Houve uma longa pausa depois disso. Fiquei parado com as costas contra a parede, com o coração ainda batendo a toda velocidade, mas com um raio de esperança iluminando minha

alma. Silver se encostou de novo à parede, os braços cruzados, o cachimbo no canto da boca, calmo como se estivesse numa igreja. Mas seu olhar se deslocava furtivo e se mantinha atento a cada movimento dos seus seguidores infiéis. Estes, por sua vez, foram se juntando aos poucos no extremo oposto da casa e comecei a escutar um barulhinho contínuo de cochichos. De vez em quando um levantava a cabeça, um de cada vez, e dirigia o olhar para Silver. — Parecem ter muita coisa a dizer — comentou Silver, cuspindo longe. — Desembuchem logo, ou então vão se deitar. — Com seu perdão — respondeu um dos homens —, o senhor está tomando muitas liberdades em relação a algumas regras. Pode ser melhor ter o cuidado de prestar atenção a outras. Essa tripulação está insatisfeita. Essa tripulação não aguenta mais ser maltratada sem motivos. Essa tripulação tem seus direitos como qualquer outra tripulação. Por isso, entendo que posso, pelas nossas regras, falar com meus companheiros.
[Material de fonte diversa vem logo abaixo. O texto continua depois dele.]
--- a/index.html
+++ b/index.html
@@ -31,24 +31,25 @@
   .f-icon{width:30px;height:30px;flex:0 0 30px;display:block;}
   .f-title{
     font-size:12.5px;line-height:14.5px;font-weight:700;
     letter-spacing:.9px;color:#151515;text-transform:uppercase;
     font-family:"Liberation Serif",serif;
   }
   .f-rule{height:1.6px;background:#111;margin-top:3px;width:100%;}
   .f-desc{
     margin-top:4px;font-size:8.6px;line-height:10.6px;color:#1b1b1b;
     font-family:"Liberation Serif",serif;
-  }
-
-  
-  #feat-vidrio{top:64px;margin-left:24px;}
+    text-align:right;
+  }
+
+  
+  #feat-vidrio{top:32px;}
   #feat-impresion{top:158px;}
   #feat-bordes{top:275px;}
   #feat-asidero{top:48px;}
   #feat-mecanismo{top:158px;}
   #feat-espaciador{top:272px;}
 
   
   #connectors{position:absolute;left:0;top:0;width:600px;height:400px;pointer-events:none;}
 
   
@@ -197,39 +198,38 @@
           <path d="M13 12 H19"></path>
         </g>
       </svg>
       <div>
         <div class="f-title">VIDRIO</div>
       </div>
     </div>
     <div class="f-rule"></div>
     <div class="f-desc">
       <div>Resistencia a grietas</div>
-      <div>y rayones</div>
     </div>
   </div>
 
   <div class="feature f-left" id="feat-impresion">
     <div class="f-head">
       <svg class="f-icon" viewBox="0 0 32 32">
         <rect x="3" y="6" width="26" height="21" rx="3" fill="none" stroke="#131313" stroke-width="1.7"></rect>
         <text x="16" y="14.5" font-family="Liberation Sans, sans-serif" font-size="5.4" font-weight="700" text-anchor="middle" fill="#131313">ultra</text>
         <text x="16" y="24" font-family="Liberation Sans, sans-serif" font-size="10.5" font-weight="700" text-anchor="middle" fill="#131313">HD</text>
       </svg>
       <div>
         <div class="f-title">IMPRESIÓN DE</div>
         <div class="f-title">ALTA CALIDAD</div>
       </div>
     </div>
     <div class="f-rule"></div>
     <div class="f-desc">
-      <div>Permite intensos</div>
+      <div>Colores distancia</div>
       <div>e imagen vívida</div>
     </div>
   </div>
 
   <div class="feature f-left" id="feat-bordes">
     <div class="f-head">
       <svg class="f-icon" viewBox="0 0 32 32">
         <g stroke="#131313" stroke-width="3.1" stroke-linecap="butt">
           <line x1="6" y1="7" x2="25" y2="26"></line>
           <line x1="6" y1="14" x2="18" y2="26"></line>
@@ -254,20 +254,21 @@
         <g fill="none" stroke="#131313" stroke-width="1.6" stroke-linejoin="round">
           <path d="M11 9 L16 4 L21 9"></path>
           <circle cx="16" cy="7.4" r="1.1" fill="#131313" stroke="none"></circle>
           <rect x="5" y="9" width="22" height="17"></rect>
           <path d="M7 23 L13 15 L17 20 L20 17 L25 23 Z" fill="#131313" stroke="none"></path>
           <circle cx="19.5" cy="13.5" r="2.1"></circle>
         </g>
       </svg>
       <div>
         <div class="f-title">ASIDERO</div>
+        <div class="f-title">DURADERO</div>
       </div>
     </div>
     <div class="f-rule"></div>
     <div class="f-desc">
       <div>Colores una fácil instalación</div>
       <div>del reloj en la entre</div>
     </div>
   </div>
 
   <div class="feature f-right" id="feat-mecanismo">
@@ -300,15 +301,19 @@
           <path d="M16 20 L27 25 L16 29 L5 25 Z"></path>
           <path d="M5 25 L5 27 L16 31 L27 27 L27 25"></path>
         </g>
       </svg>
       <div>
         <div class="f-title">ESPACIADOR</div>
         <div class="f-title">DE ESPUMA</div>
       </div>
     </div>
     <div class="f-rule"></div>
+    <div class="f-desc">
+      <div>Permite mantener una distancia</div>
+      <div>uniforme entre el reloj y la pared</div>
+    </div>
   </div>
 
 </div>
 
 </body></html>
Com seu perdão, senhor, reconheço que está nos capitaneando agora, mas exijo meu direito e irei lá fora para um conselho.
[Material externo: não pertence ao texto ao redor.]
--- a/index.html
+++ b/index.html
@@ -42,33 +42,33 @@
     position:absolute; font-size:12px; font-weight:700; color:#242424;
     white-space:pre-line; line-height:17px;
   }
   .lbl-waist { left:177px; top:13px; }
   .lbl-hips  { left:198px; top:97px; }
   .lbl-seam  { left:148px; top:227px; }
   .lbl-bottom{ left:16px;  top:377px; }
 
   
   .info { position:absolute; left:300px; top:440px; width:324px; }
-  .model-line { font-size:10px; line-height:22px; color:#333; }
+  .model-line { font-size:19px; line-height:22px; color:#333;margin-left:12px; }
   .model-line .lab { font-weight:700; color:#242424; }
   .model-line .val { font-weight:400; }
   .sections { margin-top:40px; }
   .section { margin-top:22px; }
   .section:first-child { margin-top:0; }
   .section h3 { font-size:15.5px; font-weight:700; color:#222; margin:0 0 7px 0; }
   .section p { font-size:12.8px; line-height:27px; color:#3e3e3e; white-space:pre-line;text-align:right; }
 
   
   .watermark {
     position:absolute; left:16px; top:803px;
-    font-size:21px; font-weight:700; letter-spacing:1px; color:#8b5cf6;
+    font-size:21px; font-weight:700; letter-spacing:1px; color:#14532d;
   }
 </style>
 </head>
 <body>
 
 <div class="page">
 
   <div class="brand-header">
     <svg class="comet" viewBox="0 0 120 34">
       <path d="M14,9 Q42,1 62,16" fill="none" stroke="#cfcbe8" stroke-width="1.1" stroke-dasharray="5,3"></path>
E, com uma elaborada saudação de marinheiro, esse sujeito, um homem alto de uns 35 anos, com cara de mau e olhos amarelados, andou tranquilamente até a porta e desapareceu. Todos o seguiram, um depois do outro, cada um fazendo uma saudação, até que deixaram Silver e eu sozinhos com a tocha.

O cozinheiro do navio logo tirou o cachimbo da boca. — Escute aqui, Jim Hawkins — sussurrou —, você está bem perto da morte e, o que é bem pior, da tortura. Eles vão me depor. Mas estarei ao seu lado, mesmo nos piores momentos. Não era a minha intenção, até você dizer o que disse. Já estava desesperado por perder todo o tesouro, mas percebi que você é a pessoa certa para me salvar. — Farei o possível — disse. Ele se animou: — Negócio fechado! — gritou Long John. — Se você falar com bravura, como falou comigo, tenho certeza de que terei uma chance.

Cambaleou até a tocha encaixada na pilha de lenha e acendeu de novo o cachimbo. — Estou do lado do barão agora. Sei que você deixou aquela embarcação em algum lugar seguro. Como conseguiu fazer isso, não faço ideia, mas ela está segura. Posso perceber quando um rapaz merece confiança. E você é tão jovem! Você e eu poderíamos ter feito muita coisa juntos!

Encheu uma caneca de lata com o conhaque do barril. — Quer provar, camarada? — perguntou. Quando recusei, continuou: — Bem, vou tomar um gole, Jim. Preciso molhar a garganta antes dos problemas que virão. Por falar em problema, por que acha que o doutor me deu o mapa?

Meu rosto expressou tamanho espanto que ele nem precisou fazer mais nenhuma pergunta. — Bem, não importa — ele disse. — Deve haver uma razão, só não sei se é boa ou ruim.

E tomou outro gole do conhaque, balançando a cabeça como alguém que espera o pior.